Seoul's KOSPI was down 1.5 per cent in the afternoon while a Bank of Korea decision not to cut interest rates was unable to prevent the won sinking 0.8 per cent.
The losses led a sell-off around most of the region with Sydney and Singapore each down 0.9 per cent, while there were also sharp falls in Taipei, Jakarta and Manila.
However, Japan's Nikkei recovered from early losses to sit 0.1 per cent higher.
Adding to downward pressure were worries about central bank inaction in dealing with a slowdown in the global economy.

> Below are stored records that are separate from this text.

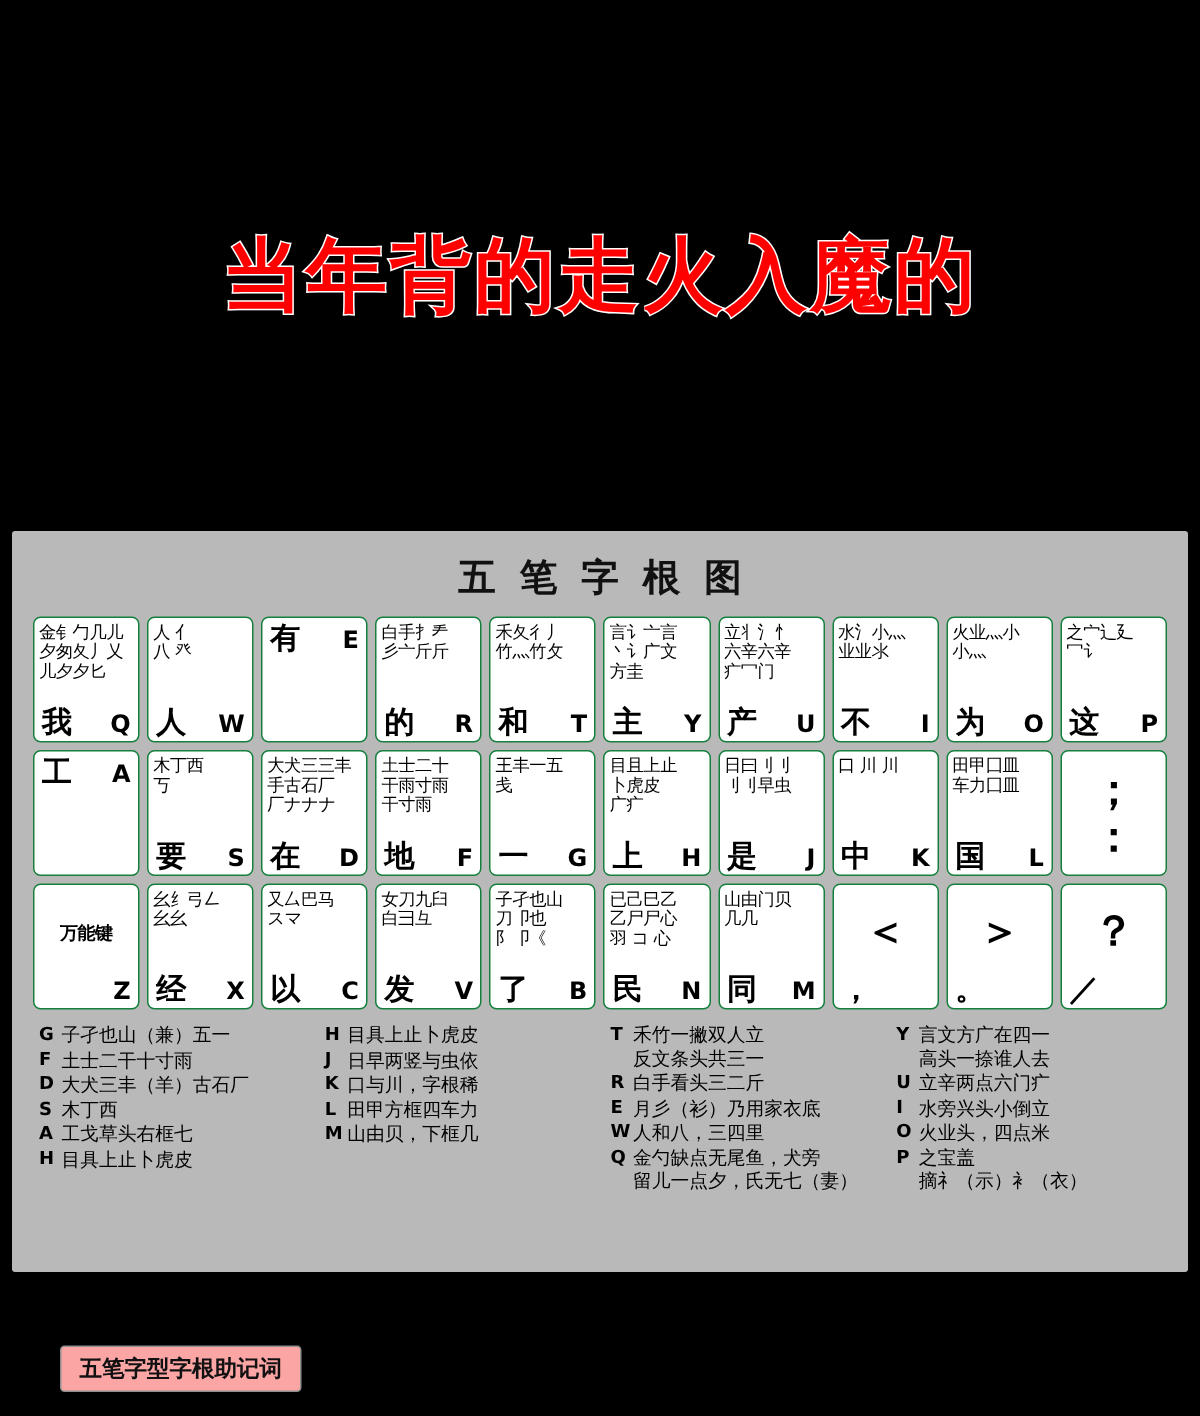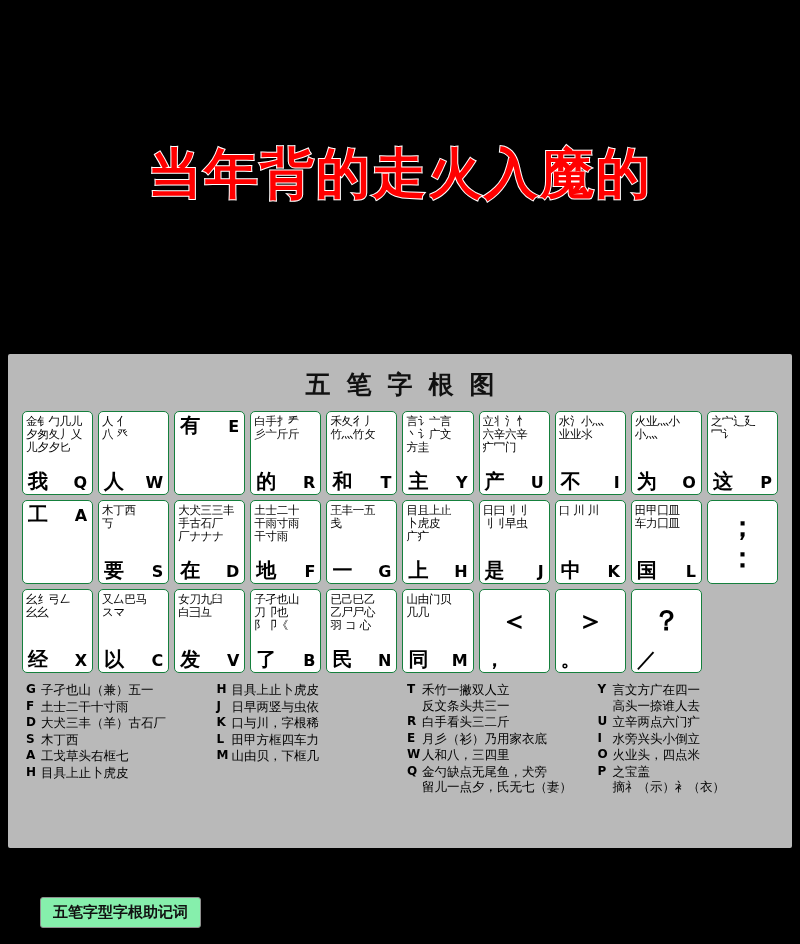"当年背的走火入魔的" .title-block { top: 0 -> 10px }
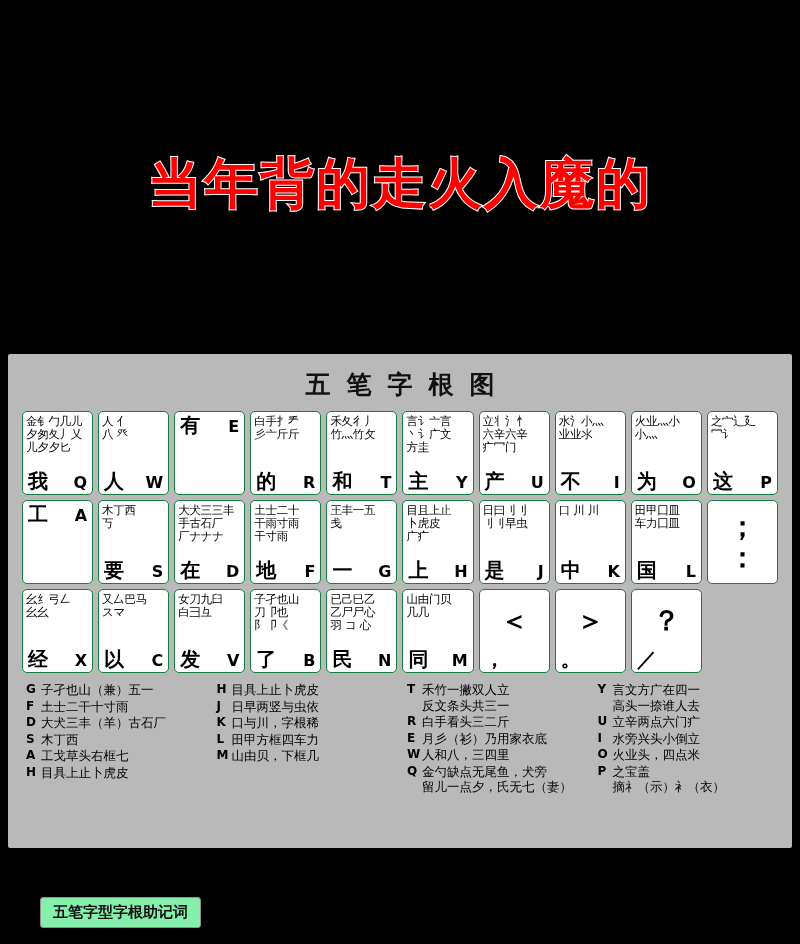"万能键" div.key { html: none -> <div> <div>万能键</div> <div> <span>Z</span> </div> </div> }
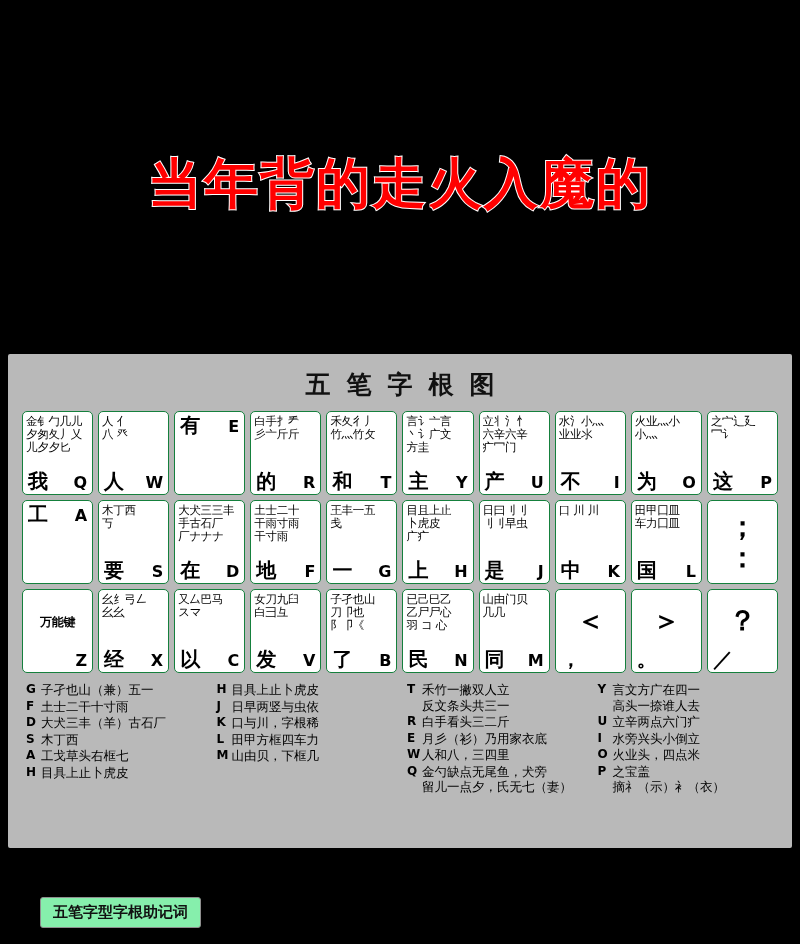"五笔字型字根助记词" .footer-tab { background: #86efac -> #fca5a5 }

Yesterday, the European Central Bank opted against fresh stimulus, with its president Mario Draghi calling for "patience" to see the effect of vast amounts of cash already injected into the system.
While he had not been expected to announce any action, there was disappointment Draghi did not provide any forward guidance, while some analysts said the bank was possibly planning new measures as its bond-buying programme reaches runs out of assets to buy.
Tokyo-based dealers are also concerned at the lack of movement from Japan's central bank ahead of a policy meeting later this month, despite another weak growth reading yesterday and a general malaise across the economy.
"The ECB, and many central banks now, look to be taking more of a measured approach to additional policy easing compared with the not-too-distant past," Philip Borkin, a senior economist in Auckland at ANZ Bank New Zealand, said in a client note.
"This is only natural, of course, as monetary policy delves further into the unknown."
Hong Kong stocks soared one per cent as traders welcomed news that mainland Chinese authorities would allow the country's insurers to invest in the city's stock market.
The gains extended the previous day's advance fuelled by news of the first rise in Chinese imports for 22 months.
Shanghai was flat despite figures showing the producer price index - a measure of the cost of goods at the factory gate - fell at its slowest pace in more than four years.